----- Data to process
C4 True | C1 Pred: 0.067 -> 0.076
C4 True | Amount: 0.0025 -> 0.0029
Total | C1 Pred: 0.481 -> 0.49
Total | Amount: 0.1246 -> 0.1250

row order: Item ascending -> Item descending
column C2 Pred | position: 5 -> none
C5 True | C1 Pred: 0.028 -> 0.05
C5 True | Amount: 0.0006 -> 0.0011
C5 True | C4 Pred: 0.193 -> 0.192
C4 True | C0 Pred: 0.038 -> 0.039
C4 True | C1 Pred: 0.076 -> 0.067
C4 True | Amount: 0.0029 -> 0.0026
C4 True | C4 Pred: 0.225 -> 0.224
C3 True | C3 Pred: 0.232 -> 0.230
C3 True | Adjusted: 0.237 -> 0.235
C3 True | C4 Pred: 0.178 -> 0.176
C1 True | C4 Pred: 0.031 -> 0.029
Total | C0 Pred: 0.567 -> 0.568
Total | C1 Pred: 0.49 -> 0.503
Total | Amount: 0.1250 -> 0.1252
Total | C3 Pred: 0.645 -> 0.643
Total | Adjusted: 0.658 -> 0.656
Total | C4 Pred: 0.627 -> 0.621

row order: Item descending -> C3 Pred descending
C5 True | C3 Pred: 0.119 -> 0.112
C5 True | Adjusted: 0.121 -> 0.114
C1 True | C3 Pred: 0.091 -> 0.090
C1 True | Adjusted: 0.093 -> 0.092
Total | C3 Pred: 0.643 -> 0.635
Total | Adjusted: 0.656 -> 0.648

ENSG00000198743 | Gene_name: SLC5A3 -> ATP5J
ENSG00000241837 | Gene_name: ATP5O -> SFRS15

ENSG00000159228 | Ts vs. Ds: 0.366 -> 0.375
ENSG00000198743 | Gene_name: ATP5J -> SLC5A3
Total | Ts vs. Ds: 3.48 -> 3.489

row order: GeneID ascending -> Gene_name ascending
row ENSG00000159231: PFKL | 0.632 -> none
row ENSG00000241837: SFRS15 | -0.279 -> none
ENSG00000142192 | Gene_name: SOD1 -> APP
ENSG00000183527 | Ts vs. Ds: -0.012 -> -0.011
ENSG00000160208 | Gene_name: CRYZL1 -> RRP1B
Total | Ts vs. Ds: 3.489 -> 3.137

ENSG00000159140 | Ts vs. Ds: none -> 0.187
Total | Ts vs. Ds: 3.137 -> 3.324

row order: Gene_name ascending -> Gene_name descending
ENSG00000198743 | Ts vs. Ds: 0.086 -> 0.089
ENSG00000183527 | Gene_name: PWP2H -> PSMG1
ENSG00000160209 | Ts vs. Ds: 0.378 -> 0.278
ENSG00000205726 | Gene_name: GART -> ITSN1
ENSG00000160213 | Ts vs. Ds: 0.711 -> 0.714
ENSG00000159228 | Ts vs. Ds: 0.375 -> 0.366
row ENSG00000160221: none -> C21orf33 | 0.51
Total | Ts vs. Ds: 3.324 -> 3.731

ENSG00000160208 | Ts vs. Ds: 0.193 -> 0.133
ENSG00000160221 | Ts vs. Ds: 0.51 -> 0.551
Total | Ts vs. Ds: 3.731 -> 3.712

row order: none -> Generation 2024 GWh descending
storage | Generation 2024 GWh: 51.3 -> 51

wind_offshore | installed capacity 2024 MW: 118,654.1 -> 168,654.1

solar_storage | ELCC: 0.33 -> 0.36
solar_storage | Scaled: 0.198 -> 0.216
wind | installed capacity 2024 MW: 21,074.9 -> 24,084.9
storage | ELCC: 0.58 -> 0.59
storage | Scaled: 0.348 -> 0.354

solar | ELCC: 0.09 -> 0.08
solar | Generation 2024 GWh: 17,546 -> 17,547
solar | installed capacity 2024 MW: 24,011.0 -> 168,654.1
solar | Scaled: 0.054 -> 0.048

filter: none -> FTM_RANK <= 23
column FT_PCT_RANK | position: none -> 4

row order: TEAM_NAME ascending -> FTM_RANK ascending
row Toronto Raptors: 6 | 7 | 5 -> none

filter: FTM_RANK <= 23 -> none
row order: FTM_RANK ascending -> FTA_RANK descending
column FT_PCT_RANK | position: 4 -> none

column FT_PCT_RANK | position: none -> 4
----------
What you give back should be exactly the lines of the data above from the line with "C5 True | Amount: 0.0006 -> 0.0011" through the line with "Total | C1 Pred: 0.49 -> 0.503", both of those included, and nothing more.

C5 True | Amount: 0.0006 -> 0.0011
C5 True | C4 Pred: 0.193 -> 0.192
C4 True | C0 Pred: 0.038 -> 0.039
C4 True | C1 Pred: 0.076 -> 0.067
C4 True | Amount: 0.0029 -> 0.0026
C4 True | C4 Pred: 0.225 -> 0.224
C3 True | C3 Pred: 0.232 -> 0.230
C3 True | Adjusted: 0.237 -> 0.235
C3 True | C4 Pred: 0.178 -> 0.176
C1 True | C4 Pred: 0.031 -> 0.029
Total | C0 Pred: 0.567 -> 0.568
Total | C1 Pred: 0.49 -> 0.503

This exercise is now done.